Pentagon rebukes general for opposing repeal of 'don’t ask, don’t tell' law
ARLINGTON, Va. – Defense Secretary Robert Gates sharply reprimanded the three-star general who commands the U.S. Army in the Pacific on Thursday for publicly advocating against the repeal of the “don’t ask, don’t tell” law restricting gays in the military.
Admiral Mike Mullen, chairman of the Joint Chiefs of Staff, went further, suggesting that Lt. Gen. Benjamin Mixon should consider resigning over comments he made in a letter to the editor of Stars and Stripes earlier this month.
In that March 8 letter calling on troops and their families to fight a repeal of the “don’t ask, don’t tell” law, Mixon wrote: “I suspect many service members, their families, veterans and citizens are wondering what to do to stop this ill-advised repeal of a policy that has achieved a balance between a citizen's desire to serve and acceptable conduct.
“Now is the time,” Mixon added, “to write your elected officials and chain of command and express your views. If those of us who are in favor of retaining the current policy do not speak up, there is no chance to retain the current policy.”
Gates and Mullen denounced Mixon’s letter during a Pentagon press conference.
“I think that for an active duty officer to comment on an issue like this is inappropriate,” said Gates.
"I feel the same way and actually it is being addressed inside the chain of command in the Army,” Mullen added. “I’ve spoken specifically to [U.S. Army chief of staff] Gen. George W. Casey, Jr., about this. And Gen. Mixon specifically is – the issue is being addressed with him."
Mixon, reached via email Thursday, would not comment on the matter. "You will have to address all your questions to Army (public affairs)," he said.
In recent testimony before Congress, other senior military officials have publicly opposed repeal of the “don’t ask, don’t tell” law, which Congress and the Pentagon are now reviewing following President Barack Obama’s expressed desire to see it eliminated. Under the law, gays are forbidden from openly serving in the armed forces.
"I think the current policy works," Gen. James T. Conway, the commandant of the Marine Corps, told Congress in February. "My best military advice to this committee, to the secretary, to the president would be to keep the law such as it is."
"I do have serious concerns about the impact of repeal of the law on a force that is fully engaged in two wars and has been at war for 8 1/2 years," Casey said in testimony to Congress. "We just don't know the impacts on readiness and military effectiveness."

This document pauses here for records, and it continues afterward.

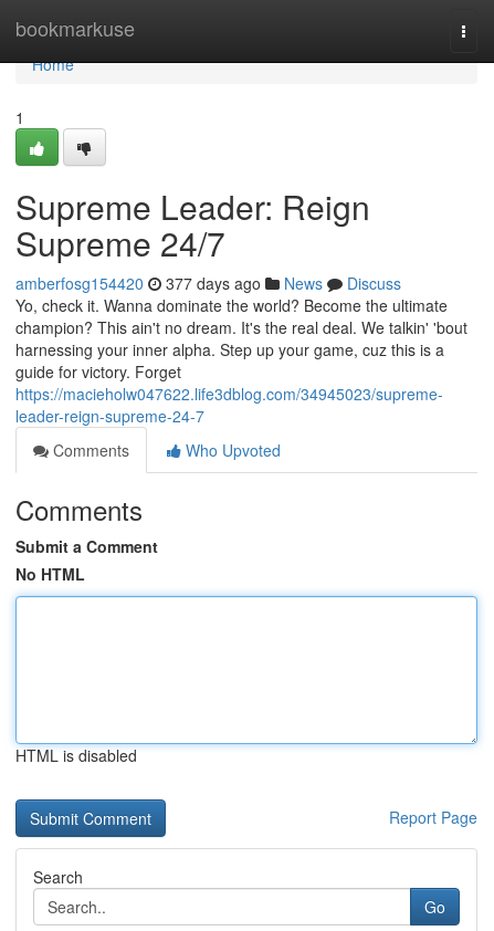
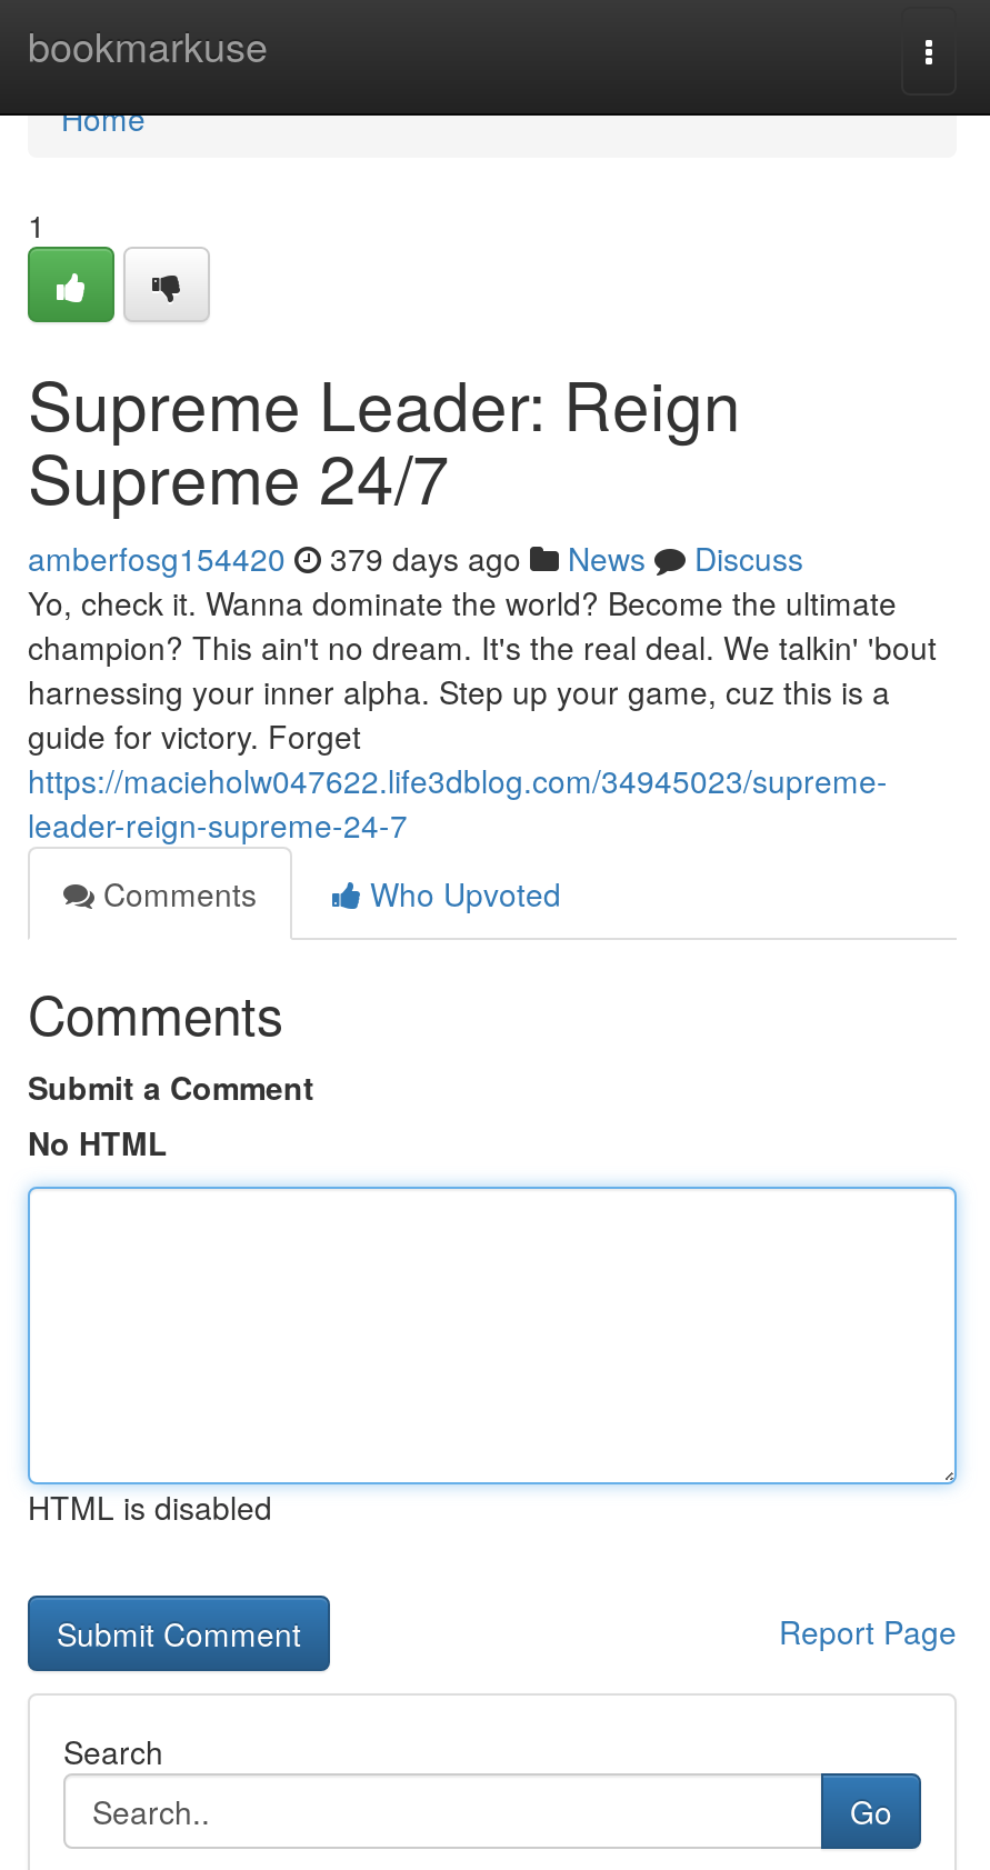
[15,272,401,294] amberfosg154420 377 days ago News Discuss -> [28,536,803,580] amberfosg154420 379 days ago News Discuss

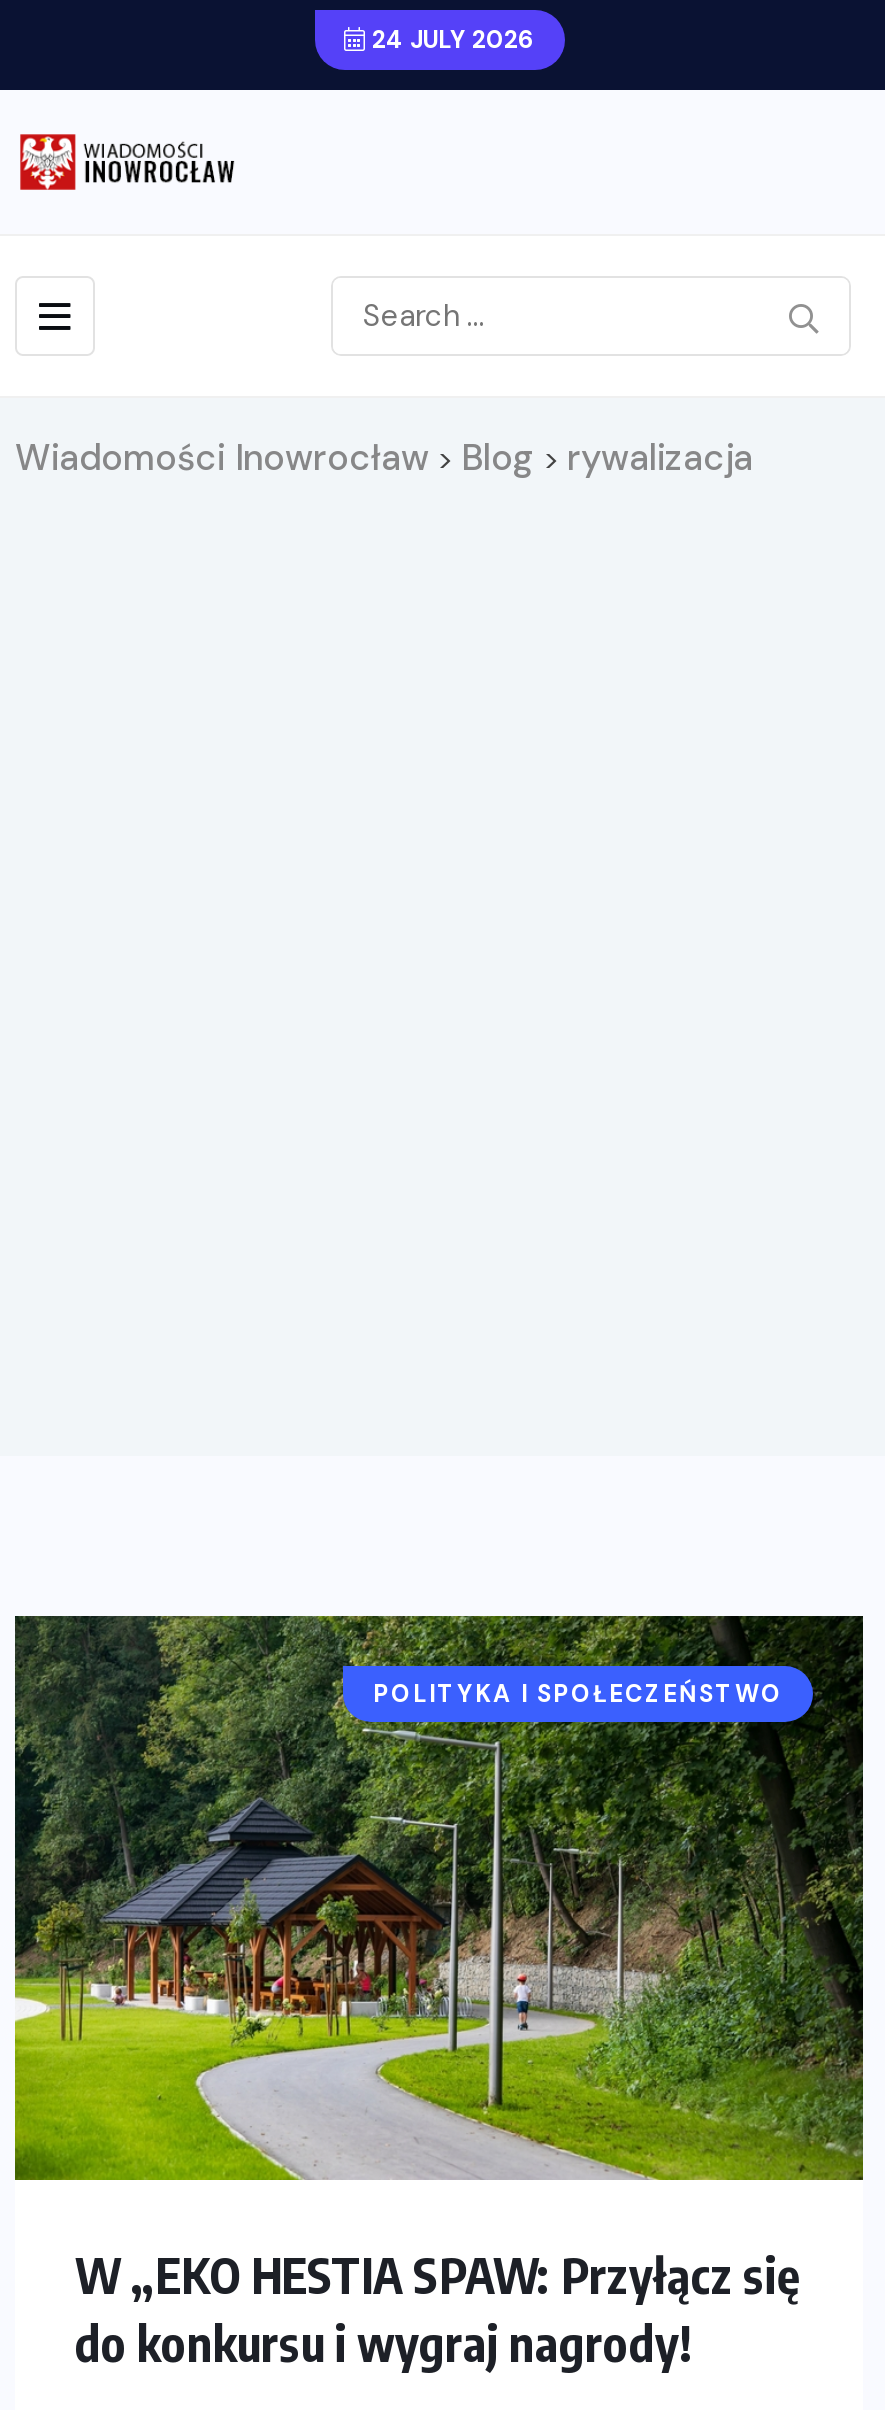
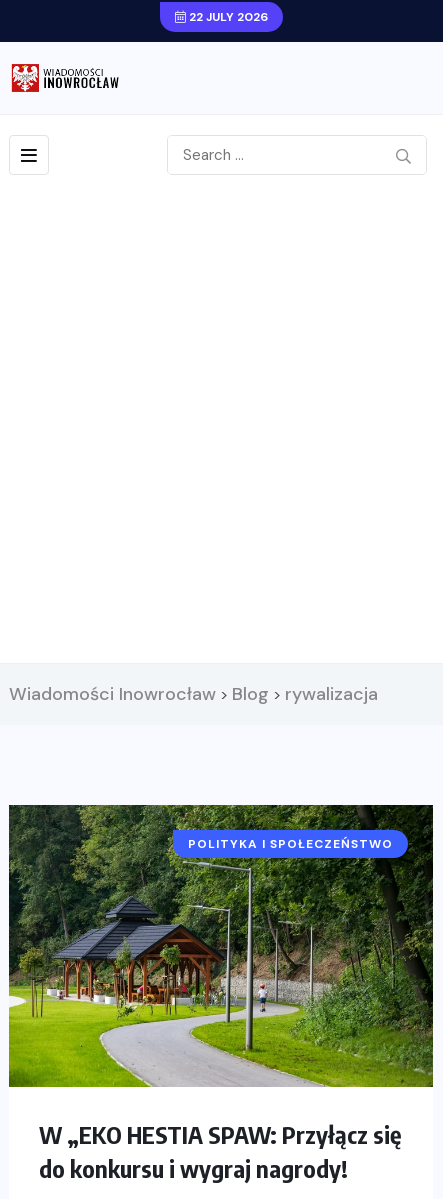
[366,24,534,56] 24 JULY 2026 -> [186,9,268,25] 22 JULY 2026
moved [15,434,753,482] -> [9,682,378,706]: Wiadomości Inowrocław > Blog > rywalizacja

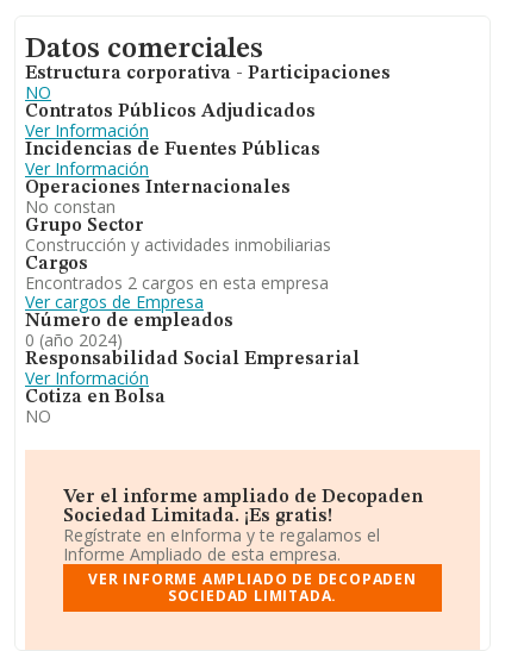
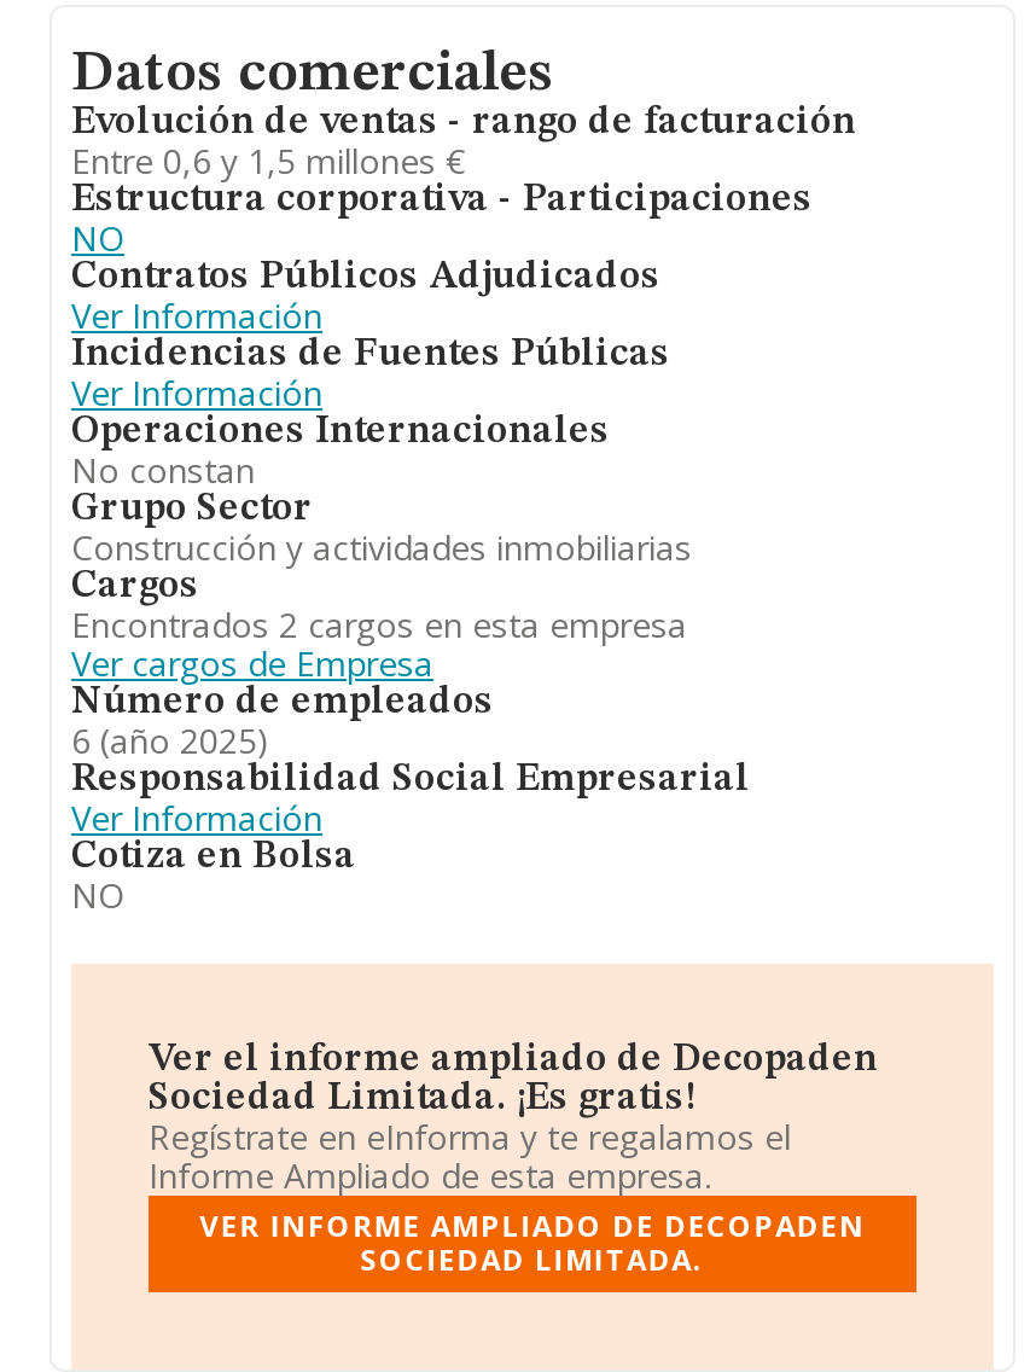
none -> [71,104,856,184] Evolución de ventas - rango de facturación | Entre 0,6 y 1,5 millones €
[25,328,123,351] 0 (año 2024) -> [71,717,269,763] 6 (año 2025)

But Gates and Mullen suggested Thursday that Mixon’s offense had been speaking out about the policy after commanders were specifically ordered not to do so.
Mullen said the Army had given officers “very specific direction” in written form following Gates’ announcement of his intent to seek the repeal of the “don’t ask, don’t tell” law.
"I think as a three-star leader in command, by virtue of just that position alone he has great influence,” Mullen said. “And all of us in uniform are obliged to certainly follow the direction of leadership, right up to the president.”
Mullen added: “There’s an expectation that you would comply with that. And in the end, if there is either policy direction that someone in uniform disagrees with…and you feel so strongly about it, the answer is not advocacy; it is in fact to vote with your feet. And that’s what all of us in a position of leadership, I think, have to conform to.”
Asked by reporters if Mixon should leave the military, Mullen said: “That’s a decision that would certainly be up to him.”
Lt. Gen. Mixon's letter ...
Stars and StripesLetters to the Editor, Monday, March 8, 2010
Let your views be known
The recent commentaries on the adverse effects of repeal of the "don’t ask, don’t tell" policy were insightful.
It is often stated that most servicemembers are in favor of repealing the policy. I do not believe that is accurate. I suspect many servicemembers, their families, veterans and citizens are wondering what to do to stop this ill-advised repeal of a policy that has achieved a balance between a citizen’s desire to serve and acceptable conduct.
Now is the time to write your elected officials and chain of command and express your views. If those of us who are in favor of retaining the current policy do not speak up, there is no chance to retain the current policy.